Re: [babel] Benjamin Kaduk's Discuss on draft-ietf-babel-hmac-08: (with DISCUSS and COMMENT)

Benjamin Kaduk <kaduk@mit.edu> Thu, 22 August 2019 16:54 UTC

Date: Thu, 22 Aug 2019 11:54:42 -0500
From: Benjamin Kaduk <kaduk@mit.edu>
To: Juliusz Chroboczek <jch@irif.fr>
Cc: The IESG <iesg@ietf.org>, draft-ietf-babel-hmac@ietf.org, Donald Eastlake <d3e3e3@gmail.com>, babel-chairs@ietf.org, babel@ietf.org
Message-ID: <20190822165441.GK60855@kduck.mit.edu>
References: <156521429138.8333.12124544758210076970.idtracker@ietfa.amsl.com> <87h86pcmzk.wl-jch@irif.fr> <20190814194802.GB88236@kduck.mit.edu> <87a7c8ir5d.wl-jch@irif.fr>
MIME-Version: 1.0
Content-Type: text/plain; charset="us-ascii"
Content-Disposition: inline
In-Reply-To: <87a7c8ir5d.wl-jch@irif.fr>
User-Agent: Mutt/1.10.1 (2018-07-13)
Archived-At: <https://mailarchive.ietf.org/arch/msg/babel/O2uiOSFe6DCvnNxC0OE70ZFjNl0>
Subject: Re: [babel] Benjamin Kaduk's Discuss on draft-ietf-babel-hmac-08: (with DISCUSS and COMMENT)
Precedence: list

On Sat, Aug 17, 2019 at 02:15:10AM +0200, Juliusz Chroboczek wrote:
> >>> Also in Section 3.1, if we are going to claim that a "random string of
> >>> sufficient length" suffices to initialize a fresh index, we need to
> >>> provide guidance on what constitutes "sufficient length" to achieve the
> >>> needed property.
> 
> >> Section 6 says [...]
> 
> > And you don't want to make a forward reference to Section 6?
> 
> I don't want to, since it makes this section more difficult to read, but
> I have done so.

Looking at the -10, I'm more sympathetic to this concern, and won't object
if you change it back.

The -10 also seems to address (or render irrelevant) my other Discuss
points, so I'll cleare my ballot position shortly.

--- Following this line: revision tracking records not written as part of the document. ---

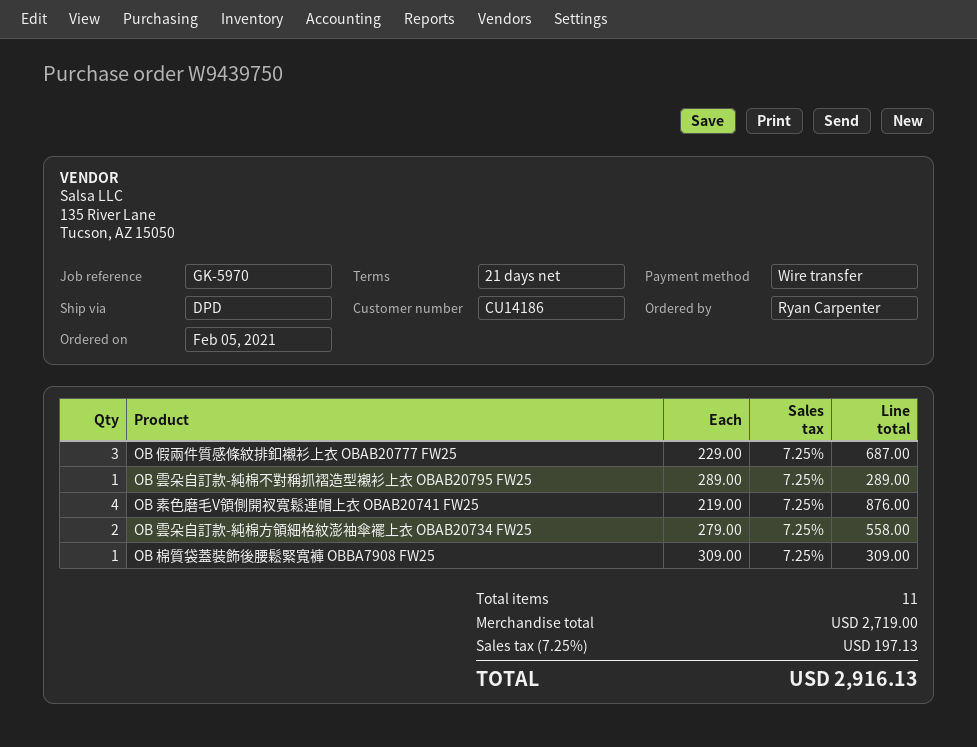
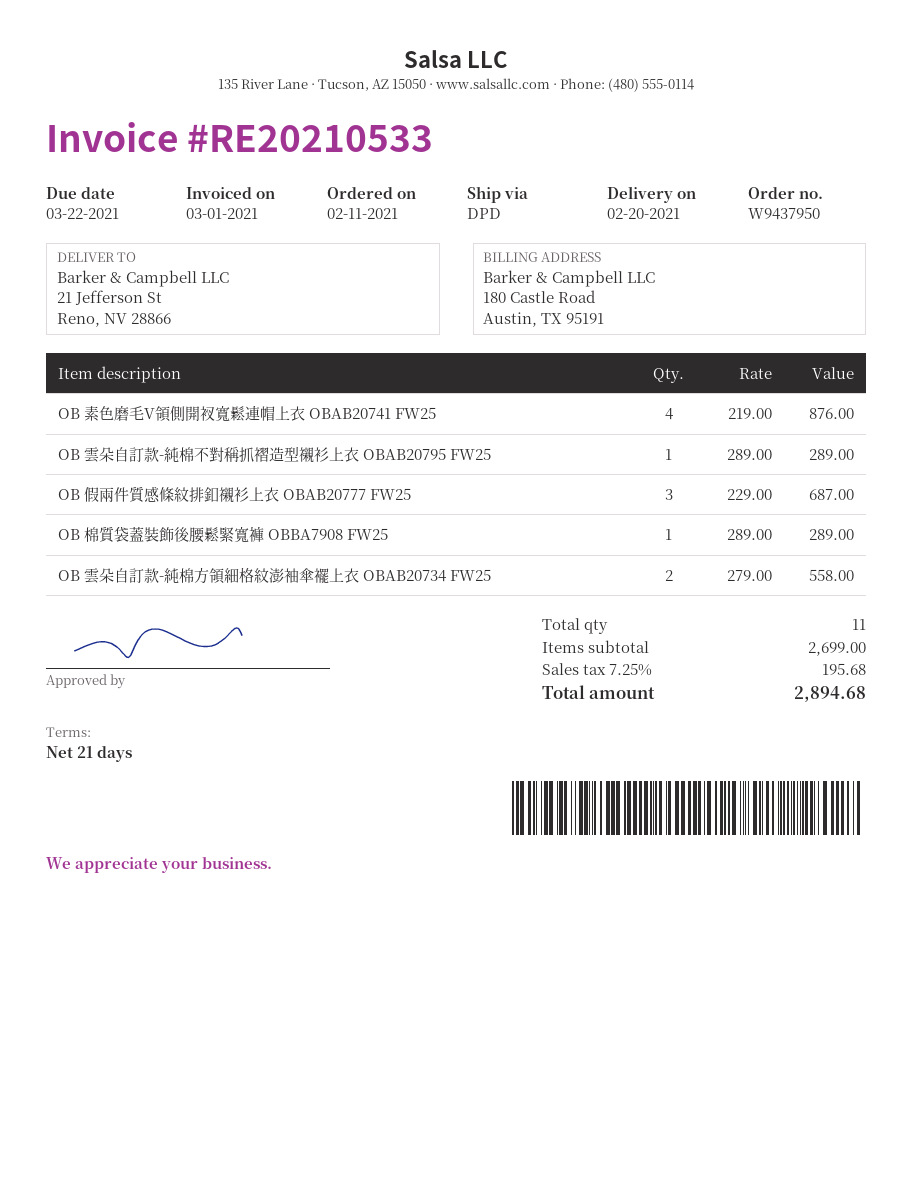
order number: W9439750 -> W9437950
order date: 2021-02-05 -> 2021-02-11
OB 棉質袋蓋裝飾後腰鬆緊寬褲 OBBA7908 FW25: 1 x 309.00 = 309.00 -> 1 x 289.00 = 289.00
subtotal: 2719.00 -> 2699.00
tax: 7.25% = 197.13 -> 7.25% = 195.68
total: 2916.13 -> 2894.68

> >>> Blake2s is a keyed MAC, but is not an HMAC construction.
> 
> [...]
> 
> >> I disagree.
> 
> > Well, I am pretty uncomfortable about saying things that are not true!
> 
> Ok.  I've changed HMAC to MAC throughout the document, after consulting
> the list.

Thank you, and my apologies for having to churn the document so much.

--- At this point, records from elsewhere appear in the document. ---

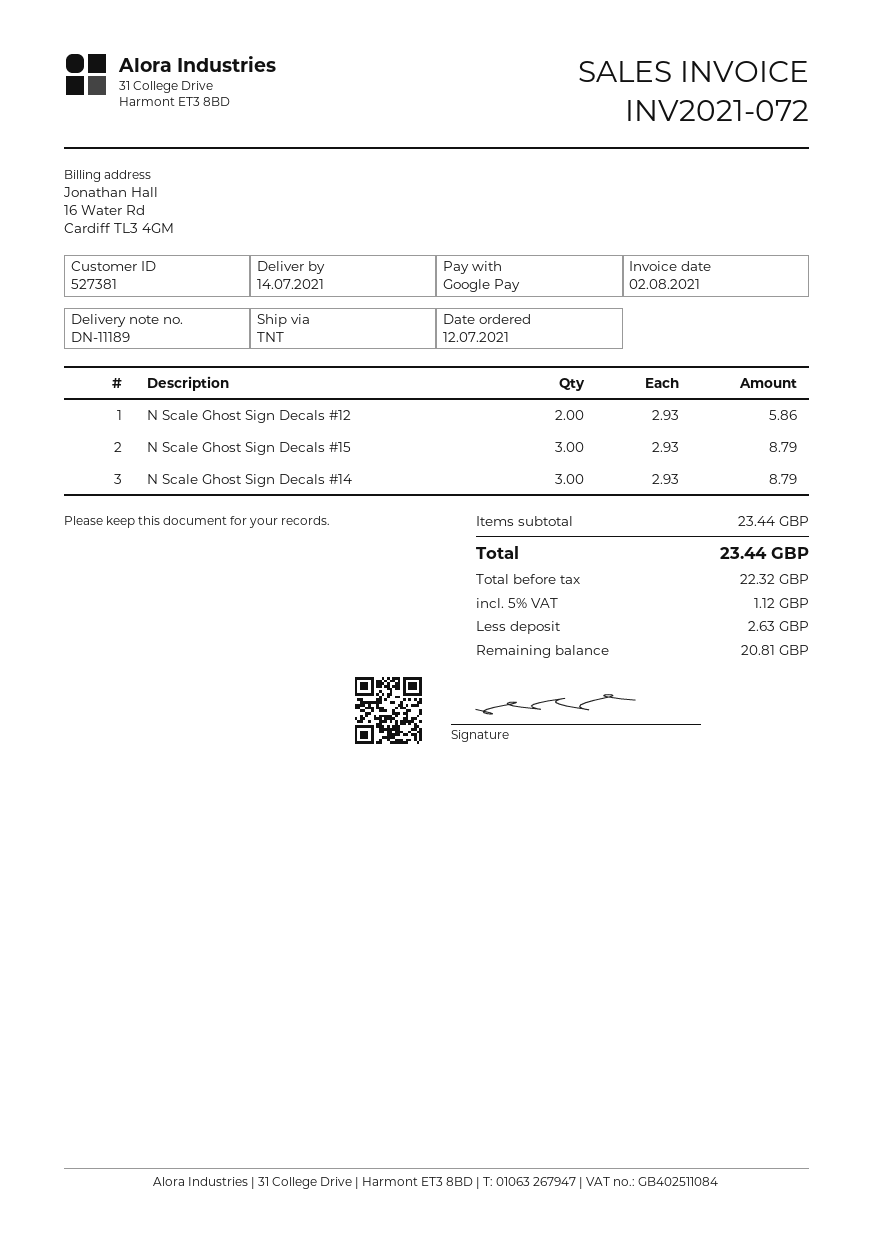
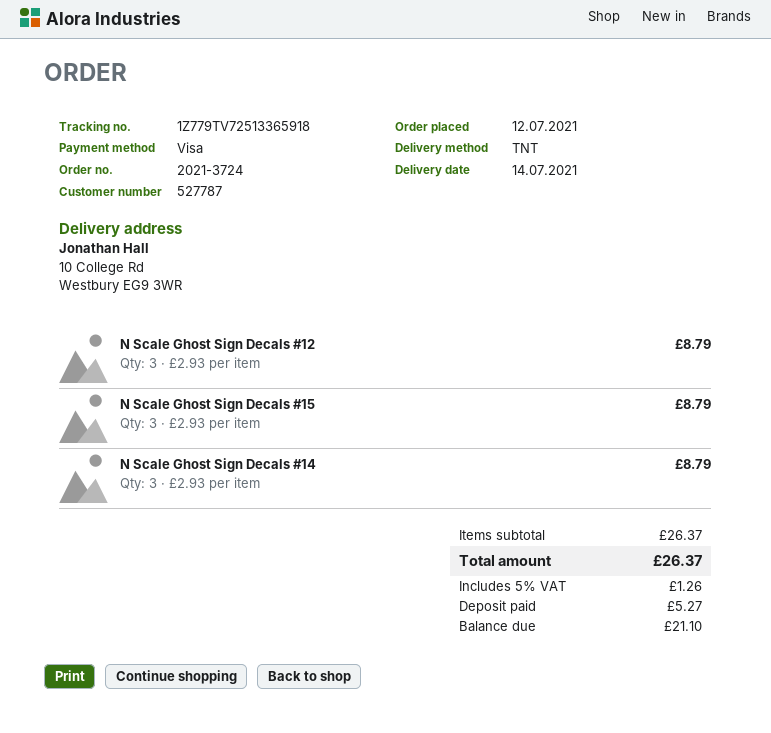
customer number: 527381 -> 527787
payment method: Google Pay -> Visa
N Scale Ghost Sign Decals #12: 2 x 2.93 = 5.86 -> 3 x 2.93 = 8.79
subtotal: 23.44 -> 26.37
tax: 5% = 1.12 -> 5% = 1.26
total: 23.44 -> 26.37
deposit: 2.63 -> 5.27
balance: 20.81 -> 21.10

> >> I agree.  This is something that we considered in the design of the
> >> protocol (which is why Nonces are allowed to be so large), but never
> >> implemented ourselves; it would probably be some work to get it right.
> >> Hence the very careful formulation ("might").  Let me know if you want to
> >> suggest a different formulation.
> 
> > It's probably okay to leave this as speculative (since there's not an
> > existence proof), but I think it's irresponsible to not also include a
> > disclaimer of at least "Note that such schemes will need to consider what
> > degree of "freshness" is required of a challenge and the risk of replay for
> > the encoded state, among other things".
> 
> Added "note however that any such scheme will need to prevent cookie
> replay".  (I've once implemented just such a scheme for the BitTorrent
> DHT, and it's been running on hundred of thousands of nodes for almost ten
> years now with no massive meltdown of the DHT; so I'm pretty confident
> it's not that difficult.)
> 
> >>> This is a symmetric-keyed scenario, so most attacks that involve a
> >>> compromised node will be "uninteresting", in that once the key is
> >>> exposed all guarantees are lost.  However, it may still be worth noting
> >>> that a compromised node can cause disruption on multi-access links
> >>> without detection since there is no "end of generation" signal when a
> >>> node changes its index.
> 
> >> Are we misunderstanding each other?
> 
> > A and C both have state about B, which is retained when B reboots.
> > While B is still rebooting or otherwise initializing, C can forge a message
> > "from" B that A will accept, and C can continue to do so until A sees the
> > new (legitimate) index from B and switches over to the new generation.  So
> > A has accepted false input but neither A nor B are aware of it.
> 
> Ah, I see.  It's worse than that -- if C knows the key, then it can
> perform a higher seqno attack on B, it doesn't need to wait for B to reboot.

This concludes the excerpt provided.